» Data section
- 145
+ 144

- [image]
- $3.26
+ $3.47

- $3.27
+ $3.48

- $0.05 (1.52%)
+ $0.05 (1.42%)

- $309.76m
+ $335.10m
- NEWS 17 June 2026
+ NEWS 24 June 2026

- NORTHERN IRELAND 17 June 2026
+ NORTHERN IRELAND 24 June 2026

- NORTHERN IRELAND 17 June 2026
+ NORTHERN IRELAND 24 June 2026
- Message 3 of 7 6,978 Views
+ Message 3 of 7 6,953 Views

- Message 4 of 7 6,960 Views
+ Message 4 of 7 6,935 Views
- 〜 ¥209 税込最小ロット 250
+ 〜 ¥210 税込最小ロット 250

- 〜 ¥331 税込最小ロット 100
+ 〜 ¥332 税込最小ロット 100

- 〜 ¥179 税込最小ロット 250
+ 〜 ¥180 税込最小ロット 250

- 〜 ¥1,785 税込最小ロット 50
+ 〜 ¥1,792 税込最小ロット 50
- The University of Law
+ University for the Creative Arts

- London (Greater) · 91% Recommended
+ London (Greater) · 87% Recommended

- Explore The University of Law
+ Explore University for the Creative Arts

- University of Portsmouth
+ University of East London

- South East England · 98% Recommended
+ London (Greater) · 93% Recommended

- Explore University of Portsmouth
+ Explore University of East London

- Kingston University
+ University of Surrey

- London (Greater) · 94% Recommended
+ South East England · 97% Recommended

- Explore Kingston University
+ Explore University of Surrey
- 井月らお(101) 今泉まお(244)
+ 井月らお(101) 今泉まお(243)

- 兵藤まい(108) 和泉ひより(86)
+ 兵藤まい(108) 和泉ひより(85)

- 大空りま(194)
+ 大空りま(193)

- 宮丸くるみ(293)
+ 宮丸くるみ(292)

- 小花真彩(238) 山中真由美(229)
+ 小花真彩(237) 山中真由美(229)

» Work item
Your answer should hold every line of the entries that contains the string "山中真由美".

» Expected output
- 小花真彩(238) 山中真由美(229)
+ 小花真彩(237) 山中真由美(229)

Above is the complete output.